Conclusion and outlook
Today, it is clear that the limits set by diffraction in lens-based fluorescence microscopy have been overcome. Key to this accomplishment was the incorporation of the spectroscopic properties of fluorophores, specifically of their states, into image formation (Optics Communications 106 19).
This insight is also critical to more recent approaches to super-resolution imaging like RESOLFT (reversible saturable/switchable optical fluorescent transitions, Current Opinion in Neurobiology 14 599), PALM (photoactivated localization microscopy, Science 313 1642) and STORM (stochastic optical reconstruction microscopy, Nature Methods 3 793) that switch markers between a fluorescent and a non-fluorescent (conformational) state and back.
Featuring a practical resolution down to 20 nm, STED microscopy has been used to solve biological problems.

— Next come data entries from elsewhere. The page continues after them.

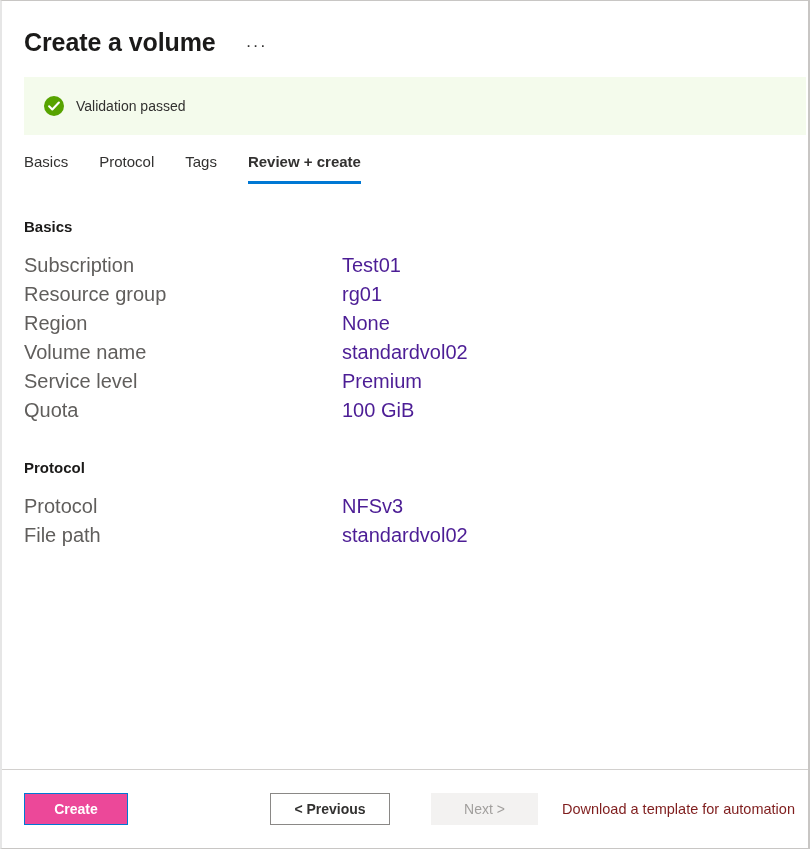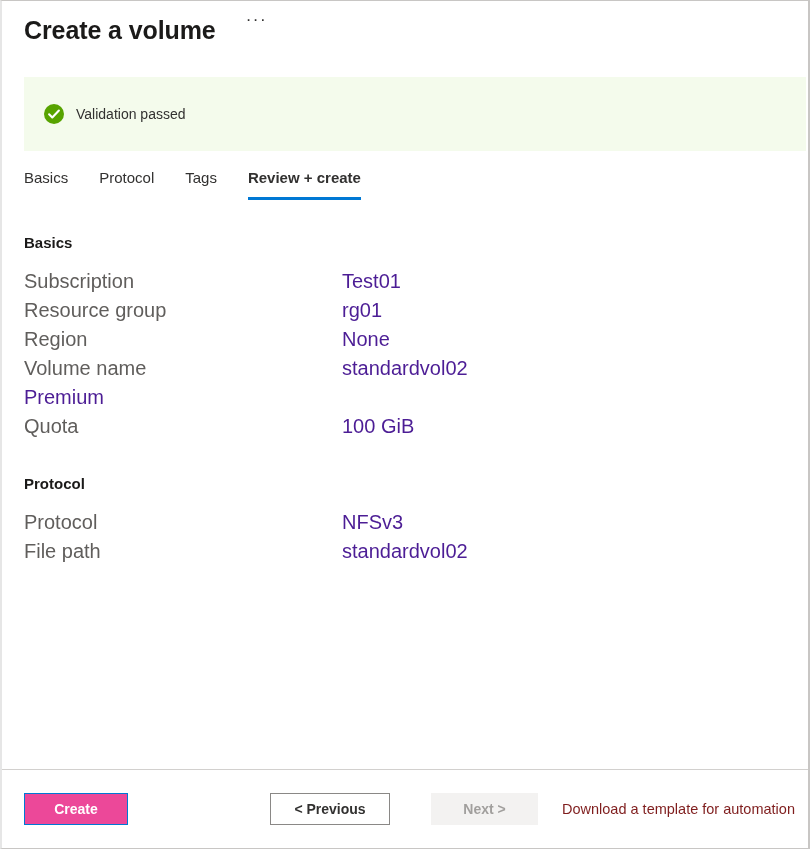--- a/index.html
+++ b/index.html
@@ -21,21 +21,21 @@
     border-top: 1px solid #c8c6c4;
     border-right: 2px solid #c8c6c4;
     border-bottom: 1px solid #c8c6c4;
     border-left: 2px solid #e6e6e6;
     overflow: hidden;
   }
 
   
   .blade-header {
     display: flex;
-    align-items: flex-start;
+    align-items: flex-end;
     padding: 14px 0 0 22px;
     height: 56px;
     box-sizing: border-box;
   }
   .blade-title {
     font-size: 25px;
     font-weight: 600;
     color: #1b1a19;
     letter-spacing: -0.1px;
     line-height: 30px;
@@ -48,21 +48,21 @@
     line-height: 10px;
     padding-bottom: 6px;
     cursor: pointer;
     user-select: none;
   }
 
   
   .validation-banner {
     margin: 20px 2px 0 22px;
     background: #f4fbec;
-    height: 74px;
+    height: 58px;
     display: flex;
     align-items: center;
     padding-left: 20px;
     box-sizing: border-box;
   }
   .check-icon {
     width: 20px;
     height: 20px;
     flex: 0 0 20px;
     display: block;
@@ -159,21 +159,21 @@
     background: #ffffff;
     color: #323130;
     border-color: #8a8886;
     font-weight: 600;
     min-width: 120px;
   }
   .btn-disabled {
     background: #f3f2f1;
     color: #a19f9d;
     border-color: #f3f2f1;
-    font-weight: 700;
+    font-weight: 400;
     min-width: 107px;
     cursor: default;
   }
   .footer-prev-wrap {
     margin-left: 142px;
   }
   .footer-next-wrap {
     margin-left: 41px;
   }
   .footer-link {
@@ -224,20 +224,21 @@
       </div>
       <div class="kv-row">
         <div class="kv-key">Region</div>
         <div class="kv-val">None</div>
       </div>
       <div class="kv-row">
         <div class="kv-key">Volume name</div>
         <div class="kv-val">standardvol02</div>
       </div>
       <div class="kv-row">
+        <div class="kv-key">Service level</div>
         <div class="kv-val">Premium</div>
       </div>
       <div class="kv-row">
         <div class="kv-key">Quota</div>
         <div class="kv-val">100 GiB</div>
       </div>
     </div>
 
 
     <div class="section">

For example, STED has been applied in the neurosciences to settle a long-lasting question about the fate of proteins contained in the membrane of synaptic vesicles (Nature 440 935).
The nanoscale resolution of STED microscopy has also unraveled the spatial arrangement of the protein bruchpilot in the synapses of the fruit fly neuromuscular junction (Science 312 1051). Recently, STED has been used to determine the size of syntaxin 1 protein clusters required to proper neuronal function (Science 317 1072). Applications are expected to increase as the technique becomes commercially available.
It is interesting to note that, while fluorescence is a very powerful readout mode, the spatial confinement of a signal-giving state could, in principle, also be extended to signals other than fluorescence (Science 316 1153). Therefore, it would not come as a total surprise if the far-field diffraction barrier was broken for other microscopy contrast modalities.